SDL¶
SDL stands for “storage definition language” and is used synonymously with “DDL.” SDL plays a large part in how Zuar Runner IO jobs process data and how Zuar Runner learns and defines the structure of that data.
Zuar Runner IO jobs take date from various sources (APIs, databases, and files). Fields from input sources don’t always have data types, however data types need to be defined when outputting data to relational databases so destination table structures can be created or updated. A valid data type is required when sending data to relational databases: SDL gives us a mechanism for specifying appropriate data types so the data can be properly stored in the database.
SDL is mostly handled by Zuar Runner internally through specific IO job
steps and transforms
(e.g. ExtraColumnsTransform
, ColumnsTransform
, and
ReflectTransform
), however there are a few use cases where
specifying SDL is useful:
Forcing specific data types, column names, and lengths when outputting to a relational database
Adding new columns to the data piped from an input
Changing a column name in the output table
Removing a column from the output
As data from an input is piped through Zuar Runner, Zuar Runner is learning the data and assigning data types to it. Learn more about how Zuar Runner samples data.
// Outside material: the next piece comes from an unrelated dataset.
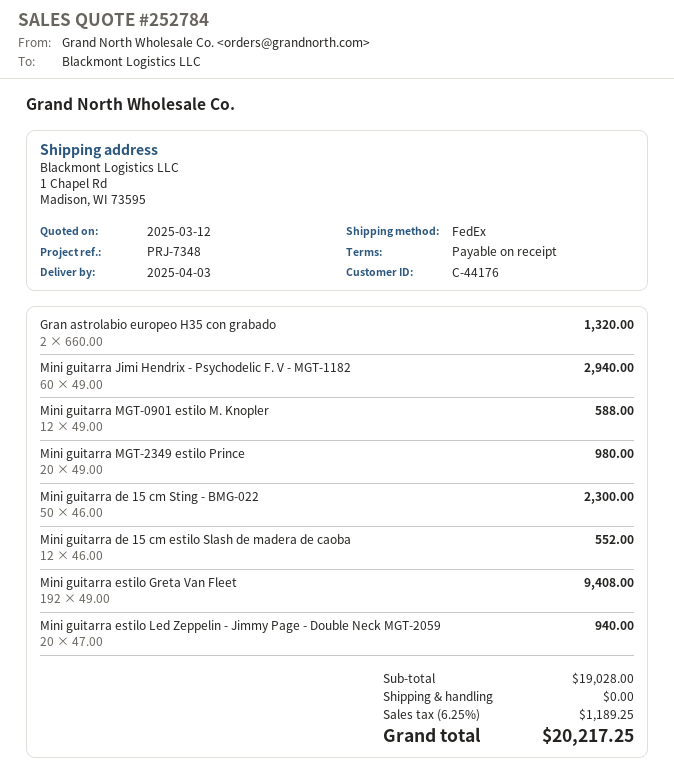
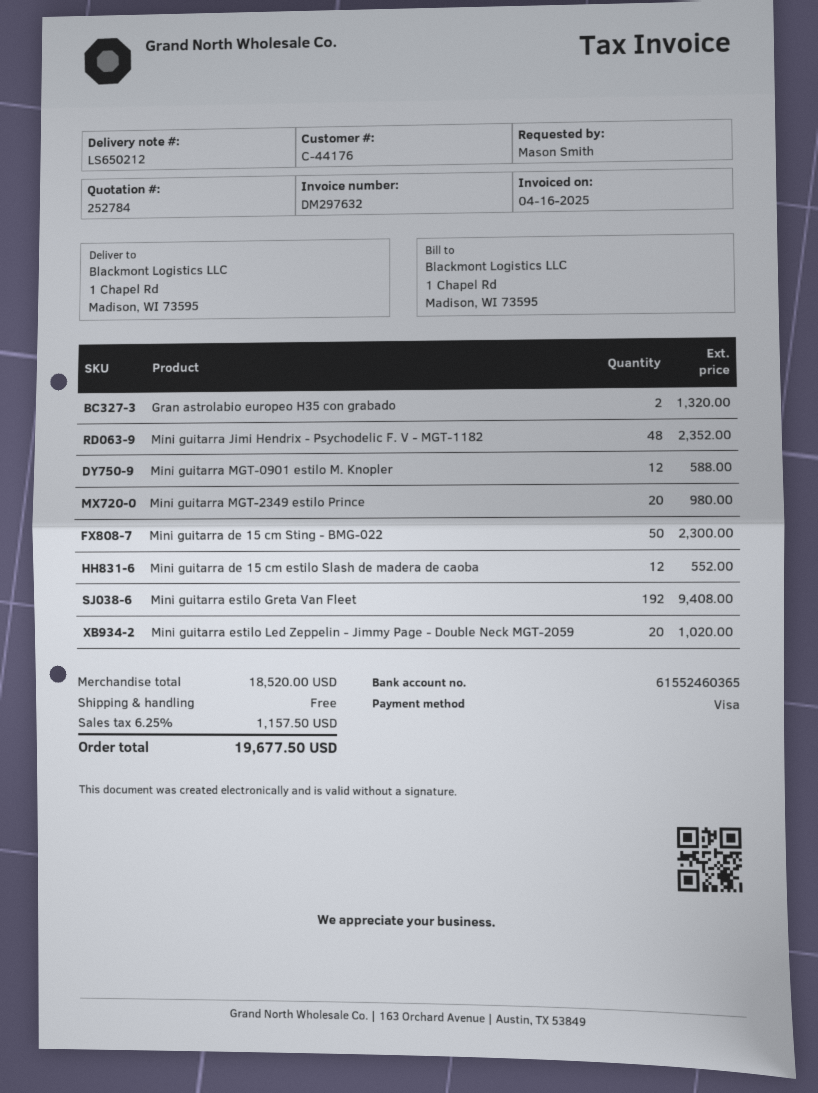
Mini guitarra Jimi Hendrix - Psychodelic F. V - MGT-1182: 60 for 2940.00 -> 48 for 2352.00
Mini guitarra estilo Led Zeppelin - Jimmy Page - Double Neck MGT-2059: 20 for 940.00 -> 20 for 1020.00
subtotal: 19028.00 -> 18520.00
tax: 6.25% = 1189.25 -> 6.25% = 1157.50
total: 20217.25 -> 19677.50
In some situations, you may want to force a specific data type,
possibly to adjust a data type format to a specific destination
database. We can do this by using SDL statements in the Zuar Runner Job
Configuration. In the Zuar Runner Job Configuration, sdl
statments are
added after the input
and output
directives. Since SDL in the
Zuar Runner job applies generically to the data output, SDL would be
applicable to any Zuar Runner job that stores data to a database.
{
input: {...}
output: {...}
sdl: {
columns: [
{
name: bounce_rate
type: Float
}
{
name: percent_new_sessions
type: Float
}
]
}
steps: {...}
How to Force Data Types with SDL¶
This example will have Zuar Runner force the data type of the id
column to
a String
. String
SDL statements can accept an optional Length
argument, setting the maximum string length of the destination
column. NOTE: this Length
argument doesn’t truncate the column value
for the record, it simply forces the column length in the table.
sdl: {
columns: [
{
name: id
type: String
length: 15
}
]
}
Similar to dealing with string length, for Numeric columns we can
force the data type of column value_test
to a decimal
value with
explicit precision and scale.
sdl: {
columns: [
{
name: value_test
type: Numeric
precision: 20
scale: 7
}
]
}
Likewise we can get the _value_
field and rename it to location like this.
sdl: {
columns: [
{
__field__: _value
__jpath__: $._value
length: 20
name: location
type: String
}
]
}
Using Python __eval__
in SDL¶
We are able to embed very simplistic python statements into Zuar Runner job
configurations by usin an __eval__
parameter. Single line Python
expressions can be passed via the __eval__
key. See Python’s
eval()
documentation: https://docs.python.org/3/library/functions.html#eval
Typically, IO jobs should extract data from an input and load it as-is into the output with further data manipulations done with subsequent Zuar Runner SQL jobs.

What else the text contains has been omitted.